Parmi les effets indésirables dus aux traitements de substitution, les troubles de la libido ont retenu notre attention du fait de l’importance de ce trouble et du tabou dont il fait l’objet, comme le montre le fait qu’il y ait eu plus de déclaration sur Internet qu’en face-à-face. La sexualité est un sujet rarement discuté avec les médecins dans le cadre de la prise en charge pour la substitution et le peu d’études concernant les femmes nous montre qu’elles sont encore ostracisées dans ce domaine. Il est pourtant connu qu’une sexualité épanouie améliore la qualité de vie et peut ainsi être un facteur déterminant d’une prise en charge efficace dans le cadre d’un traitement de substitution.
Laélia Briand Madrid, ingénieure d’études Inserm & SESSTIM
L’étude PréBupIV a été mise en place afin de connaître et comprendre l’acceptabilité des injecteurs d’opiacés vis-à-vis de la buprénorphine haut dosage (Subutex®) injectable comme traitement de substitution. Cette enquête a été conduite de mai à août 2015 partout en France à l’aide d’un questionnaire en association avec AIDES et en collaboration avec Psychoactif, Fédération Addiction, ASUD et Médecins du Monde. Les usagers de drogues et les intervenants travaillant avec eux ont été impliqués dans la construction du questionnaire et sa passation dans une approche communautaire.
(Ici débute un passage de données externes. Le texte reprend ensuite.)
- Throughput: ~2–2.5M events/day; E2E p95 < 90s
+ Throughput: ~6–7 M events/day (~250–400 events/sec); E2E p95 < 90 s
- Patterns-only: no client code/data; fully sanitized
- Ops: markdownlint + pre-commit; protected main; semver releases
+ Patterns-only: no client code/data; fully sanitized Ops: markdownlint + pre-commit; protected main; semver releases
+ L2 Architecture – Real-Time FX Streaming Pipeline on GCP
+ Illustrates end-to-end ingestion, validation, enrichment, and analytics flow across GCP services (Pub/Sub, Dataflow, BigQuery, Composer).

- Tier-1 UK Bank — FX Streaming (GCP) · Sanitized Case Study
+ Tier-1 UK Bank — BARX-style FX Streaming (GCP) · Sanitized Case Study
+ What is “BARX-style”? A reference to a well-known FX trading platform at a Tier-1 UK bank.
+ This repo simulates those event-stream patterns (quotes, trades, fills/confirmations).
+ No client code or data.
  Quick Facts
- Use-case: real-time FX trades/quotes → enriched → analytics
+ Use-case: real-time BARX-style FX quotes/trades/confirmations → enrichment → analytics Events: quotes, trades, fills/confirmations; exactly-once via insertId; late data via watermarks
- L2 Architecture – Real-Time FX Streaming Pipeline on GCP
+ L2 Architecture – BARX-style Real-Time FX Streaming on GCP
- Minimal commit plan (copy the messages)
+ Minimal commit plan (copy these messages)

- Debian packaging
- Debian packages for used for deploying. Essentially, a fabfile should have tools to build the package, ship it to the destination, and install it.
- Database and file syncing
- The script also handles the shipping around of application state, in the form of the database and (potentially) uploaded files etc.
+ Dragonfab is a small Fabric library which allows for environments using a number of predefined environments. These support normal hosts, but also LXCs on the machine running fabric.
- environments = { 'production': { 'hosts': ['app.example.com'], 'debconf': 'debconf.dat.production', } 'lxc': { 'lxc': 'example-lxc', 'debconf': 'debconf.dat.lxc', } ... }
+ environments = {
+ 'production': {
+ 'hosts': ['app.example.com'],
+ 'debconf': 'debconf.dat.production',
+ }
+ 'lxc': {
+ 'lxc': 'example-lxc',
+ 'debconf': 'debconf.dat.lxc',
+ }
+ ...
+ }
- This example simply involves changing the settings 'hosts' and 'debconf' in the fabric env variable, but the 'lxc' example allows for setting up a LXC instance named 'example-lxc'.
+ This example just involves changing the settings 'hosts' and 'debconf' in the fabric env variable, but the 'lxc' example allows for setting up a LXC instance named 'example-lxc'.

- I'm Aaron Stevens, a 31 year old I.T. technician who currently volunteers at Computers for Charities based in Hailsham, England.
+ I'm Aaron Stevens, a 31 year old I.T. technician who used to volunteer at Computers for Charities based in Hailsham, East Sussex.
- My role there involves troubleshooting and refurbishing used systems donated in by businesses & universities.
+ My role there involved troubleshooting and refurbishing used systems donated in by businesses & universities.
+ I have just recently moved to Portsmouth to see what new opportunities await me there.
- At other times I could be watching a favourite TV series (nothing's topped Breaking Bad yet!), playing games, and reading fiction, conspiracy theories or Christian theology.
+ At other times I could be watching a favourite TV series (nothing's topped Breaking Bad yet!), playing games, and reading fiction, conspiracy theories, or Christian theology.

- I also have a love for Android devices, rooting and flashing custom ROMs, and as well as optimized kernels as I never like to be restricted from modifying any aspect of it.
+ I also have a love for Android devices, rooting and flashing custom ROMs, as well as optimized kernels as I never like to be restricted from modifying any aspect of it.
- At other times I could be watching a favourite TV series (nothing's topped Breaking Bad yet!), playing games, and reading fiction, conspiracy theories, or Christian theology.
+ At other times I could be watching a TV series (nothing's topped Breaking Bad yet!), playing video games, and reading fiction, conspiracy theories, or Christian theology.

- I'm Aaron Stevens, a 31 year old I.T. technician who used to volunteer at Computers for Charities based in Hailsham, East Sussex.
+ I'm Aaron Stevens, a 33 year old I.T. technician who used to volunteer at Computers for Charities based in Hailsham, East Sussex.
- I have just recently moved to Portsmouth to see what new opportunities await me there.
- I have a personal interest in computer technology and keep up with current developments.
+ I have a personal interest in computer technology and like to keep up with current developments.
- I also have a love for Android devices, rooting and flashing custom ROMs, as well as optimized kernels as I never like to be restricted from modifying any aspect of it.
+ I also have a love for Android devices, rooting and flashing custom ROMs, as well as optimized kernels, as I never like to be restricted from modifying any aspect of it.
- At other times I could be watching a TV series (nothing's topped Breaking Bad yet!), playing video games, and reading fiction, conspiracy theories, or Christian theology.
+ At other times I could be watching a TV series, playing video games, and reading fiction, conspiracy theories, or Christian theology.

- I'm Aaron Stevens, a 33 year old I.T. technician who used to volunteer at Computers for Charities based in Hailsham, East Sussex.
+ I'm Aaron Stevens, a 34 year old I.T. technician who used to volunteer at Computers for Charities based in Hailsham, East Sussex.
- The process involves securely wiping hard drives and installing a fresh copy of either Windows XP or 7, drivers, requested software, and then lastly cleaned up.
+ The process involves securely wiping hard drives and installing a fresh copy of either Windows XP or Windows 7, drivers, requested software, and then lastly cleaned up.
Pour les résultats détaillés de l’étude :
Laélia Briand Madrid, Stéphane Morel, Khadim Ndiaye, Salim Mezaache, Daniela Rojas Castro, Marion Mora, Fabrice Olivet, Virginie Laporte, Camelia Protopopescu, Patrizia Carrieri et Perrine Roux. « Factors Associated with Perceived Loss of Libido in People Who Inject Opioids: Results from a Community-Based Survey in France ». Drug and Alcohol Dependence 190 (septembre 2018), pages 121‑27.
Références :
(1) Voir le numéro 52 du magazine Swaps, disponible en ligne gratuitement : http://www.pistes.fr/swaps/52.htm
(2) Charlotte Le Van, Michèle Ferrand et Sharman Levinson, « L’absence d’activité sexuelle : une singularité plurielle », dans Enquête sur la sexualité en France: pratiques, genre et santé, par Nathalie Bajos, Michel Bozon, et Nathalie Beltzer, Editeur : Découverte, Paris, 2008, pages 333‑55.
(3) Michel Bozon. Sociologie de la sexualité. Editeur : Armand Colin, 3e édition, Paris, 2013.
(4) Janine Mossuz-lavau, La vie sexuelle en France. Editeur : La Martinière, 2018.
(5) Vahid Farnia, Faeze Tatari, Mostafa Alikhani, Jalal Shakeri, Moshen Taghizadeh, Hassan Karbasizadeh, Dena Sadeghi Bahmani, Edith Holsboer-Trachsler et Serge Brand. « Rosa Damascena oil improved sexual function and testosterone in male patients with opium use disorder under methadone maintenance therapy–results from a double-blind, randomized, placebo-controlled clinical trial ». Drug and Alcohol Dependence 176 (1 juillet 2017), pages 117‑25.